The Federal Reserve Board has come up with a new way to analyze pricing trends. They are emulating the Case-Shiller Index, but applying it to the list prices of properties marked pending to predict the eventual sales prices:

http://www.federalreserve.gov/pubs/feds/2014/201416/201416abs.html

Abstract: We construct a new “list-price index” that accurately reveals trends in house prices several months before existing sales price indices like Case-Shiller. Our index is based on the repeat-sales approach but for recent months uses listings data, which are available essentially in real time, instead of transactions data, which become available with signiffcant lags.
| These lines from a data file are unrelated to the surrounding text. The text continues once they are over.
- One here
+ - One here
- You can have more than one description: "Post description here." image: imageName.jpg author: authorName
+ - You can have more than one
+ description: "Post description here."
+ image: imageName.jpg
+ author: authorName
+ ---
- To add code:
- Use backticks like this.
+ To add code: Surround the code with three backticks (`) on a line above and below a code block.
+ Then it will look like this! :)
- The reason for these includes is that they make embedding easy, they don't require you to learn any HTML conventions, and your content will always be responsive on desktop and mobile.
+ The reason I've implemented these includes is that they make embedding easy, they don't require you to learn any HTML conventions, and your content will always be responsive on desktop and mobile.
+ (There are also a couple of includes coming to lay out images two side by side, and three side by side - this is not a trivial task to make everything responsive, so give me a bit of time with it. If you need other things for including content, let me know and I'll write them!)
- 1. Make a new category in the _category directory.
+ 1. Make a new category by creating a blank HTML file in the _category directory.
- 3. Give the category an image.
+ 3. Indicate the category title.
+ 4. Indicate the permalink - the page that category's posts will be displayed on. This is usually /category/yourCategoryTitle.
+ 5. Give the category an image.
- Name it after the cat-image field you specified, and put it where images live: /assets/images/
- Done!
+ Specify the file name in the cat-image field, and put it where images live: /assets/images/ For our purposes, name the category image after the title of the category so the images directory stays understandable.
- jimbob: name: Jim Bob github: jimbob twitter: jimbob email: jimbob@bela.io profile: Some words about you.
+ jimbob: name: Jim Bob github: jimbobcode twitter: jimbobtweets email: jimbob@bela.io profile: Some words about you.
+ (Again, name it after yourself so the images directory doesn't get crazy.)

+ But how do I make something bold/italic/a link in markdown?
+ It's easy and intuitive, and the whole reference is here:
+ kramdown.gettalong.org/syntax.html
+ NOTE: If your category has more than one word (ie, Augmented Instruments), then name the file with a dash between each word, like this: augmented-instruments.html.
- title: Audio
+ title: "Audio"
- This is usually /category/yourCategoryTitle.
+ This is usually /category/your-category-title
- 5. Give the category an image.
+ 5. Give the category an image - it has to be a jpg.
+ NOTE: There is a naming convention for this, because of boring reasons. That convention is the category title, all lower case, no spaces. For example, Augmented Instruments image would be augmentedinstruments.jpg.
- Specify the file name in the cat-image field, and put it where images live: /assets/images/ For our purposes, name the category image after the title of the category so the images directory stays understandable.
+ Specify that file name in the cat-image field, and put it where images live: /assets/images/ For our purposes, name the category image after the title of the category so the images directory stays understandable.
Our index methodology is motivated by a simple model of the home-selling problem that shows how listings variables such as the list price and marketing time help predict the final sales price. In a sample of three large MSAs over the years 2008-2012, our index (i) accurately forecasts the Case-Shiller index several months in advance, (ii) outperforms forecasting models that do not use listings data, and (iii) outperforms the market’s expectation as inferred from prices on Case-Shiller future contracts.

Full paper (761 KB PDF)

An ideal price predictor would combine these two trends:

SD list prices vs inventory

http://www.deptofnumbers.com/asking-prices/california/san-diego/

The lowest inventory seen was February, 2013, and no surprise that when combined with the lowest rates ever that the market reached full-frenzy mode.

They show now that San Diego inventory is about 13% higher than last February, and the list prices have been fairly flat for the last few months.  Because sellers want more than the last guy, sales prices should keep increasing, at least at a moderate rate.